■ TASK
An image-free, exact copy of the records below is required.

§ §

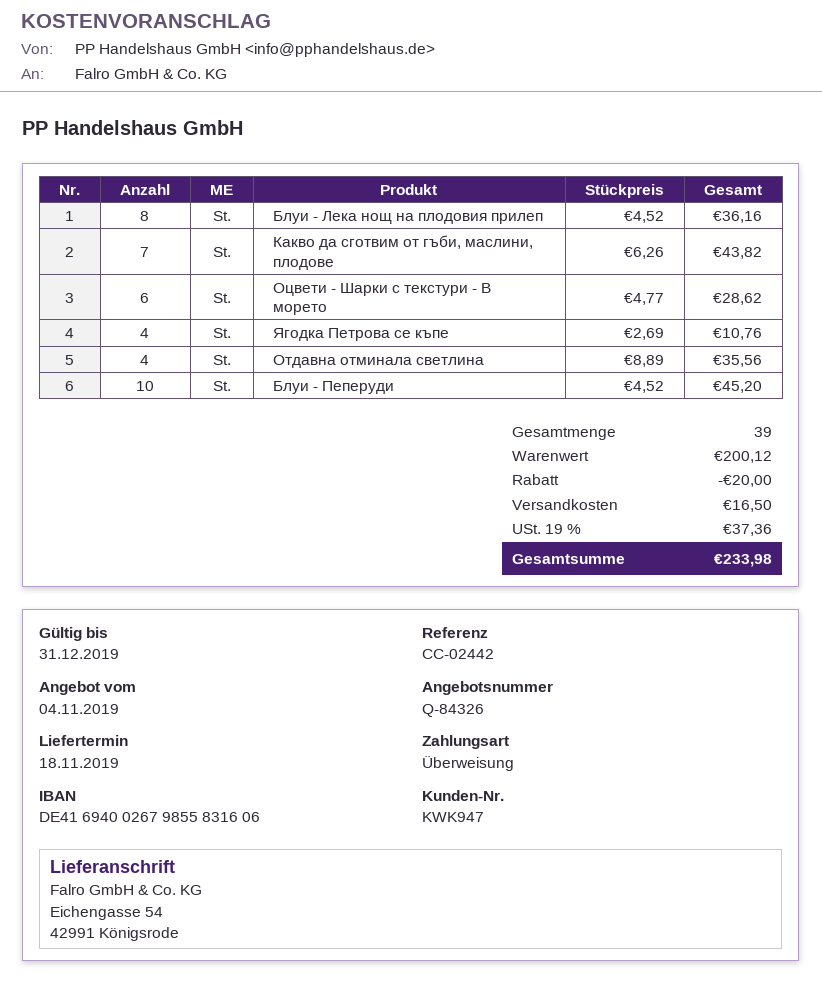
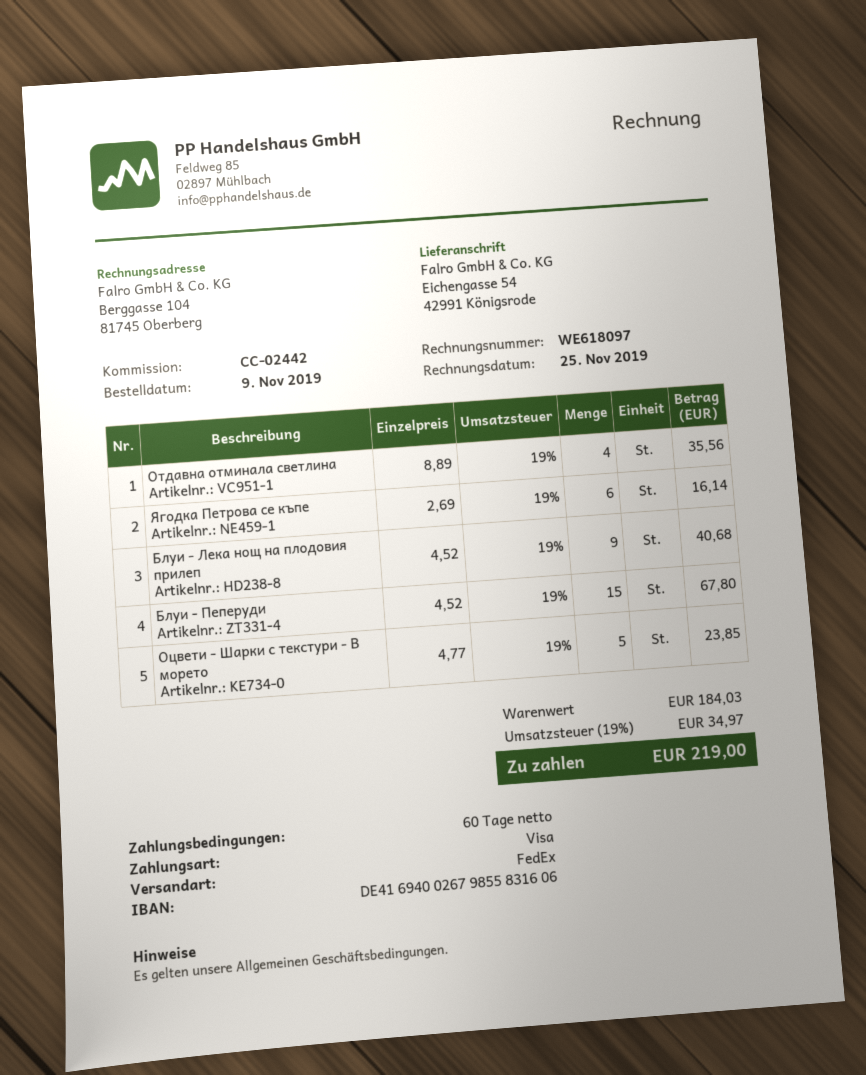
payment method: bank transfer -> Visa
Блуи - Лека нощ на плодовия прилеп: 8 x 4.52 = 36.16 -> 9 x 4.52 = 40.68
Какво да сготвим от гъби, маслини, плодове: 7 x 6.26 = 43.82 -> none
Оцвети - Шарки с текстури - В морето: 6 x 4.77 = 28.62 -> 5 x 4.77 = 23.85
Ягодка Петрова се къпе: 4 x 2.69 = 10.76 -> 6 x 2.69 = 16.14
Блуи - Пеперуди: 10 x 4.52 = 45.20 -> 15 x 4.52 = 67.80
subtotal: 200.12 -> 184.03
discount: 20.00 -> none
shipping: 16.50 -> none
tax: 19% = 37.36 -> 19% = 34.97
total: 233.98 -> 219.00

§ §

■ EXPECTED ANSWER
payment method: bank transfer -> Visa
Блуи - Лека нощ на плодовия прилеп: 8 x 4.52 = 36.16 -> 9 x 4.52 = 40.68
Какво да сготвим от гъби, маслини, плодове: 7 x 6.26 = 43.82 -> none
Оцвети - Шарки с текстури - В морето: 6 x 4.77 = 28.62 -> 5 x 4.77 = 23.85
Ягодка Петрова се къпе: 4 x 2.69 = 10.76 -> 6 x 2.69 = 16.14
Блуи - Пеперуди: 10 x 4.52 = 45.20 -> 15 x 4.52 = 67.80
subtotal: 200.12 -> 184.03
discount: 20.00 -> none
shipping: 16.50 -> none
tax: 19% = 37.36 -> 19% = 34.97
total: 233.98 -> 219.00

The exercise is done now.